I’m soooo glad mommy govt is there for us. What would we do without their benevolent oversight.
It always helps to know where we’ve been to understand where we’re going.
It feels like “Groundhog Day” around here much of the time!
Why would anyone want someone to “hold” something for them offshore? If you need it, you need it where you can get to it. It’d be like having someone “hold” ammo for you. If the balloon goes up you’d never see it again.
Go to a coin shop and pay cash for bullion coins. Walk out with them. They will appreciate just as much buried in your backyard and they’ll be there if you need them in a hurry.
Since Gold has gotten so expensive I have switched to Silver Dimes which I keep to hand. I want my cash available and not subject to confiscation by aome offshore Government.

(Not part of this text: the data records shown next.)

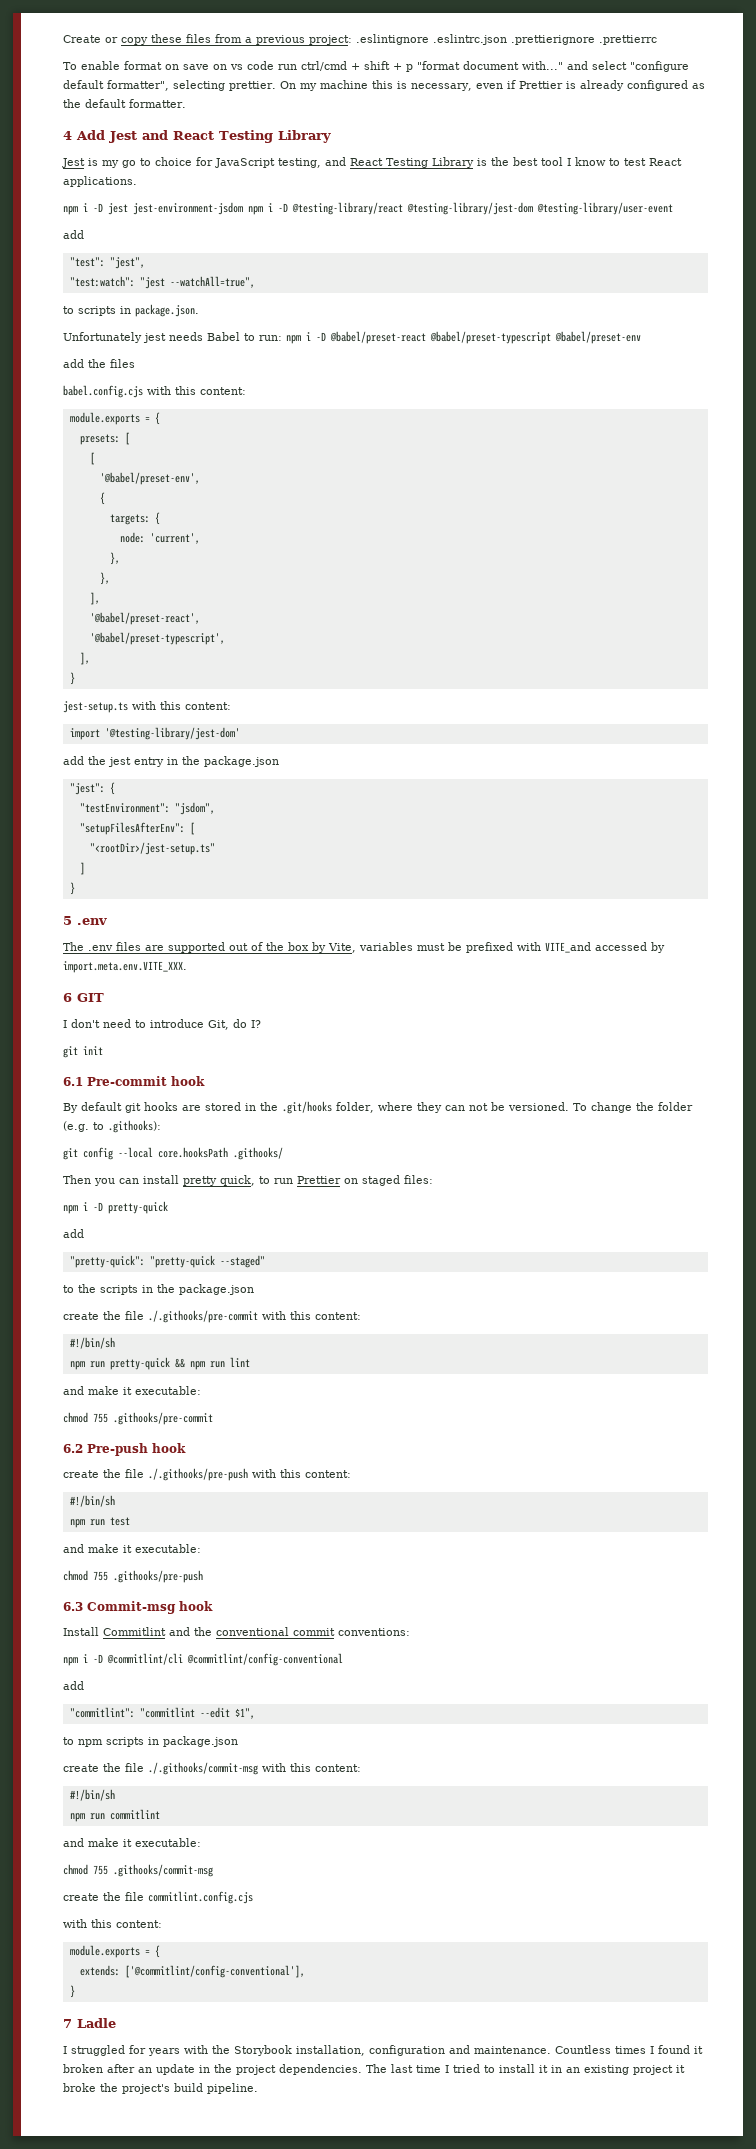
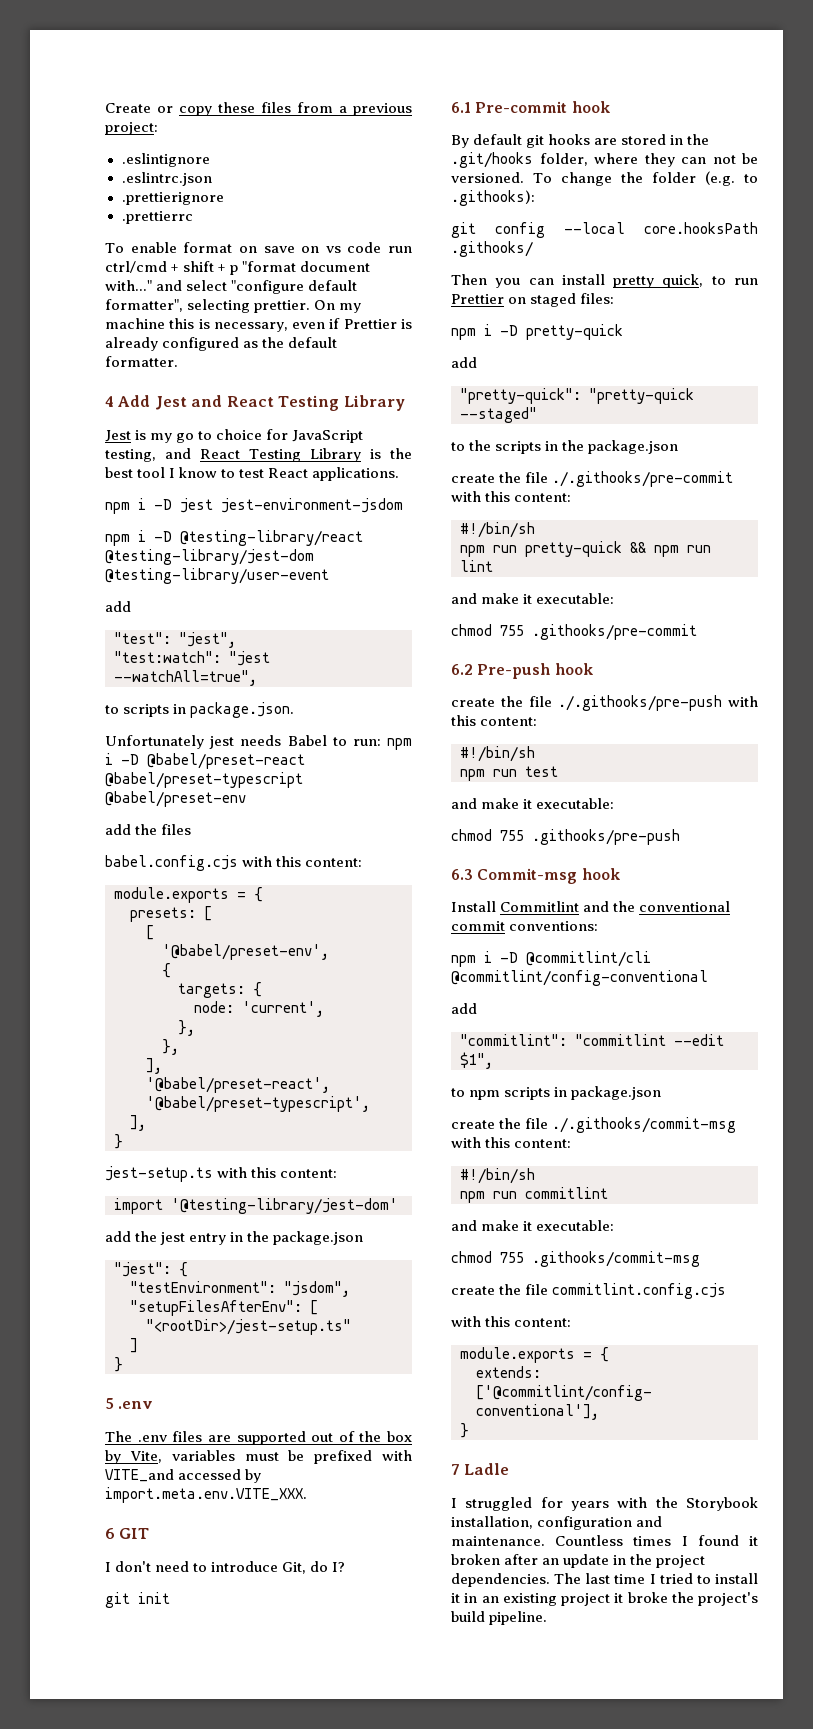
- Create or copy these files from a previous project: .eslintignore .eslintrc.json .prettierignore .prettierrc
+ Create or copy these files from a previous project:
+ .eslintignore
+ .eslintrc.json
+ .prettierignore
+ .prettierrc
- npm i -D jest jest-environment-jsdom npm i -D @testing-library/react @testing-library/jest-dom @testing-library/user-event
+ npm i -D jest jest-environment-jsdom
+ npm i -D @testing-library/react @testing-library/jest-dom @testing-library/user-event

Talk about a blatantly illegal executive order.
They can pick up the guns and gold on the same trip.
And good luck to them.
It's not 1933, and our trust in the good intentions of the govt is GONE.
The most interesting thing about some state legislative packages is that there is often a single “consulting” firm behind the sale of these to a state legislature. Designed always to “solve” pne “problem” or another, sometimes crafted on K st in DC in concert with some federal regulatory requirement the state has to meet to obtain federal funds. Usually enriches some lobbyist somewheres.
I wonder what the origin of this one might be?
Buy your gold-—actual gold—not CERTIFICATES.
Put it where you want it to be.
Do not put a middle man into the deal.
There are a million ways to hide something. Some people have larger pieces of property.
I am of the firm belief that precious metals, unless you do something with them, like use them for electronics or art, are pretty useless.
First of all, they must be in your personal possession. If you want them to be transferable, they likely have to be sealed in tamper proof and reputable dealer sealed and numbered packaging.
Second, they are transferable only in their packaging, and cannot be easily fractioned, which means that this has to be done with another medium, such as commodities or currency. In turn, this is based on the willingness of someone else to trade for it.
Third, to be used in jewelry, it often needs to be alloyed with some other metal for hardness. And the trade market for jewelry is terribly discounted.
As fungible trade goods, precious metals are at the bottom. Superior to precious metals are gemstones, art, commodities, foreign currencies, other merchandise, services, local hard currency, and electronic currency. Pretty much in that order.
Finally, precious metals can make some people behave irrationally, and far beyond the value of those metals. Getting robbed or killed over a piece of metal is pretty dumb.